Это был ядовито-пренебрежительный «разнос», без единого замечания по существу, без единого примера, – и не столько слова, сколько вся манера критика претворяла в жалкий и сомнительный призрак книгу, которую на самом деле Мортус не мог не прочесть с наслаждением, а потому выдержек избегал, чтобы не напортить себе несоответствием между тем, что он писал, и тем, о чем он писал… Друзьям таланта Кончеева они [стихи], вероятно, покажутся прелестными. Не будем спорить, – может быть, это действительно так. Но в наше трудное, по-новому ответственное время, когда в самом воздухе разлита тонкая моральная тревога, ощущение которой является непогрешимым признаком «подлинности» современного поэта, отвлеченно-певучие пьески о полусонных видениях не могут никого обольстить. И право же, от них переходишь с каким-то отрадным облегчением к любому человеческому документу, к тому, что «вычитываешь» у иного советского писателя, пускай и недаровитого, к бесхитростной и горестной исповеди, к частному письму, продиктованному отчаянием и волнением4.

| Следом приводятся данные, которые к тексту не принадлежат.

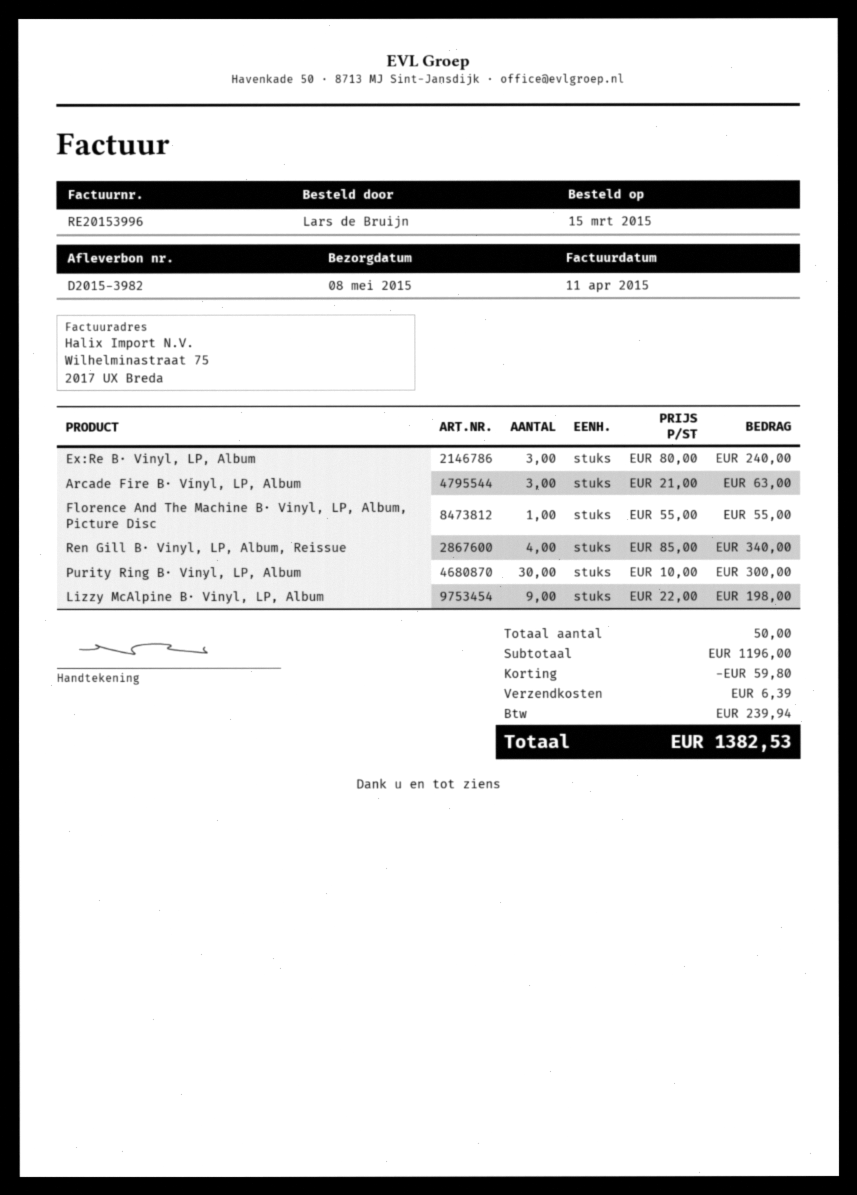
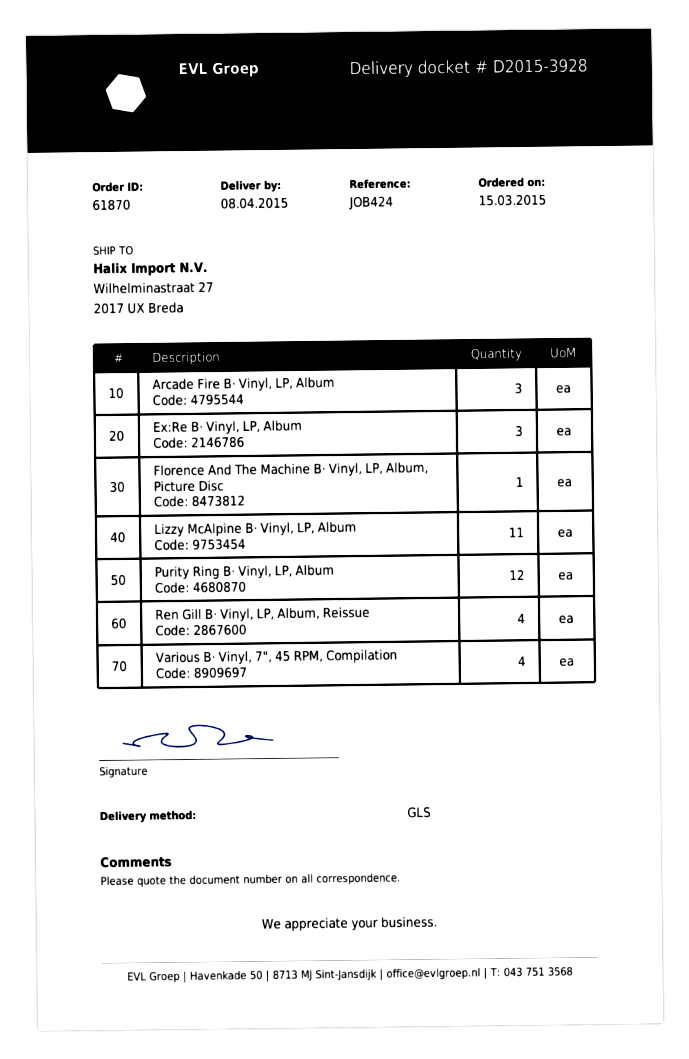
delivery note number: D2015-3982 -> D2015-3928
delivery date: 2015-05-08 -> 2015-04-08
Purity Ring Β· Vinyl, LP, Album: 30 -> 12
Lizzy McAlpine Β· Vinyl, LP, Album: 9 -> 11
Various Β· Vinyl, 7", 45 RPM, Compilation: none -> 4

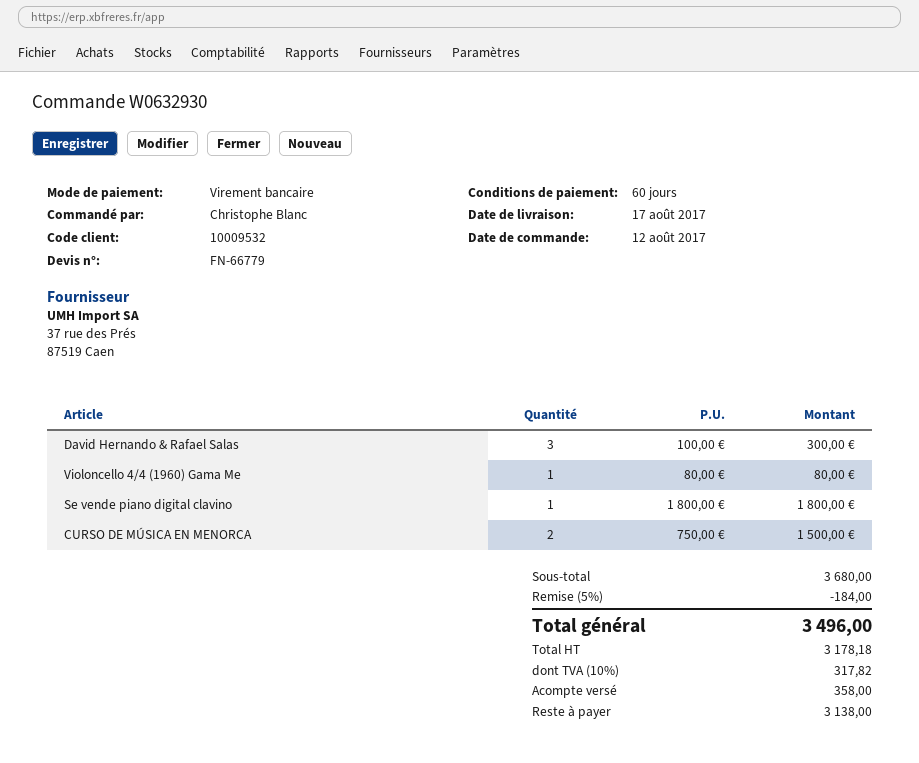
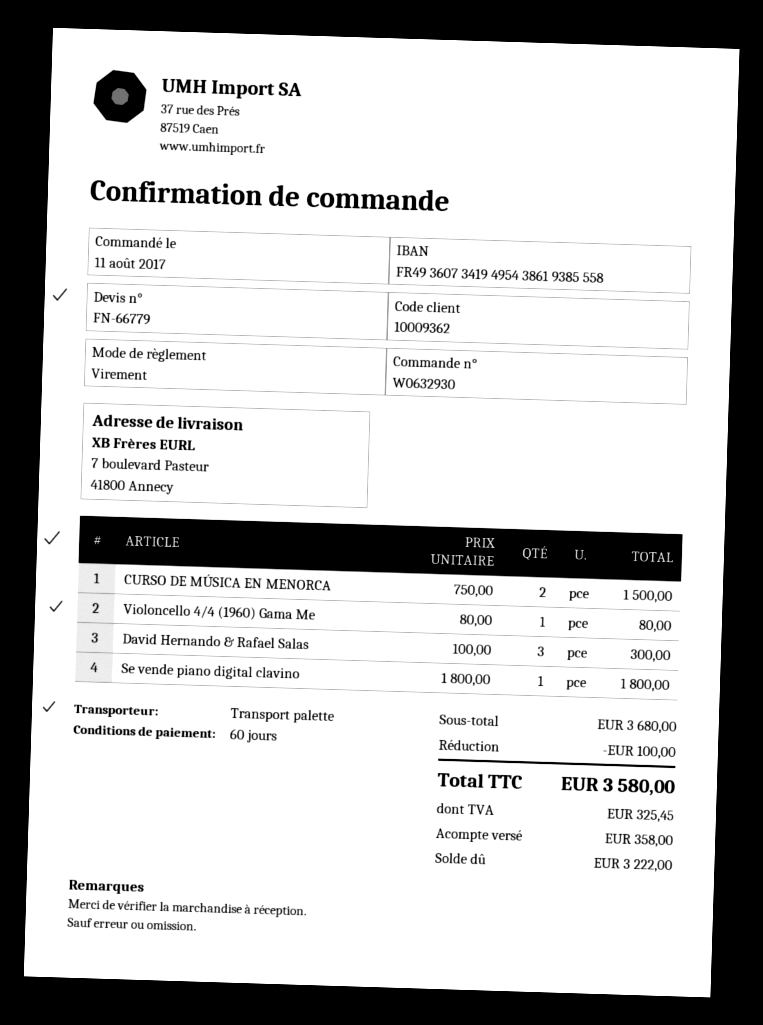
order date: 2017-08-12 -> 2017-08-11
customer number: 10009532 -> 10009362
discount: 184.00 -> 100.00
tax: 317.82 -> 325.45
total: 3496.00 -> 3580.00
balance: 3138.00 -> 3222.00

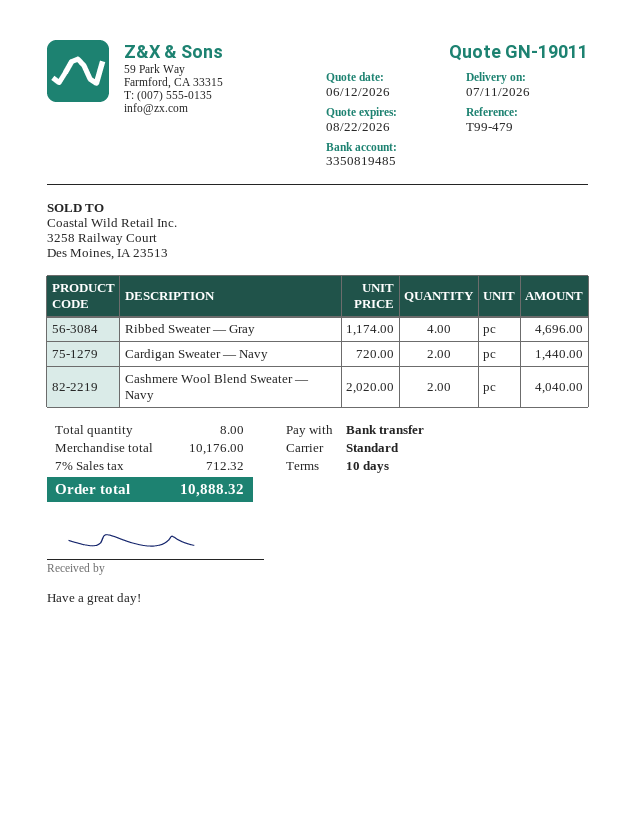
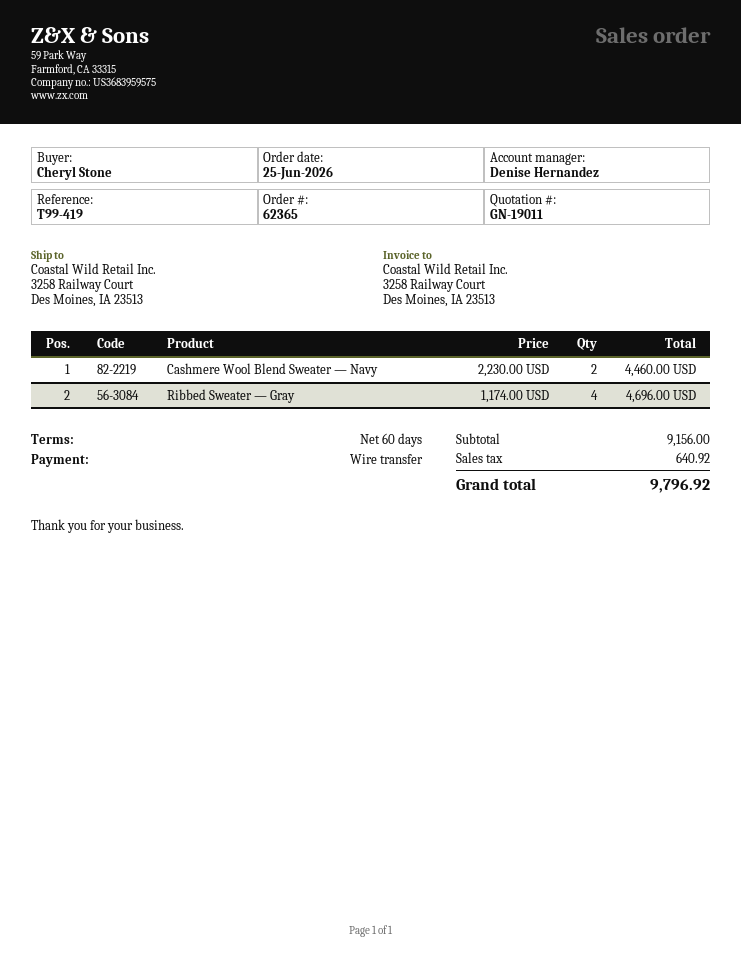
payment terms: 10 days -> 60 days
reference: T99-479 -> T99-419
Cardigan Sweater — Navy: 2 x 720.00 = 1440.00 -> none
Cashmere Wool Blend Sweater — Navy: 2 x 2020.00 = 4040.00 -> 2 x 2230.00 = 4460.00
subtotal: 10176.00 -> 9156.00
tax: 712.32 -> 640.92
total: 10888.32 -> 9796.92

Алданов с негодованием писал Набокову, что все сотрудники «Последних новостей», вплоть до дактилографистки, узнали под маской Мортуса Георгия Адамовича. Вместо того чтобы увидеть в этом доказательство сатирической меткости, Алданов счел всю ситуацию неблагопристойной. (Со своей стороны, Ходасевич написал Набокову, что Мортус вне себя, – «но это полезно»5.) В ответном письме Набоков объяснял Алданову, что, рисуя в «Даре» сложную картину жизни писателя, он должен был не только наделить Федора некоторыми литературными свойствами, сродни его собственным, но и показать всю литературную среду:
Я руководствовался не стремлением посмеяться над тем или иным лицом (хотя и в этом не было бы греха, – не в классе же мы и не в церкви), а исключительно желанием показать известный порядок литературных идей, типичный для данного времени, – о чем и весь роман (в нем главная героиня – литература). Если при этом стиль приводимой критики совпадает со стилем определенных лиц и цац, то это естественно и неизбежно. Моих друзей огорчать это не должно. Улыбнитесь, Марк Александрович! Вы говорите, что «Дар» рассчитан на очень долгую жизнь. Если так, то тем более с моей стороны любезно взять даром в это путешествие образы некоторых моих современников, которые иначе остались бы навсегда дома.
Письмо это Набоков писал, лежа в кровати – он простудился, искупавшись зимой в море. Он поделился с Алдановым своими надеждами на то, что парижская постановка его пьесы «Событие» «что-нибудь ему принесет»: «Мое карманное положение совершенно отчаянное, для меня загадка, как существую вообще»6. Благодаря гвалту отрицательных рецензий на пьесу, напечатанных в «Последних новостях», она выдержала четыре представления – по меркам тогдашней эмиграции это был грандиозный успех.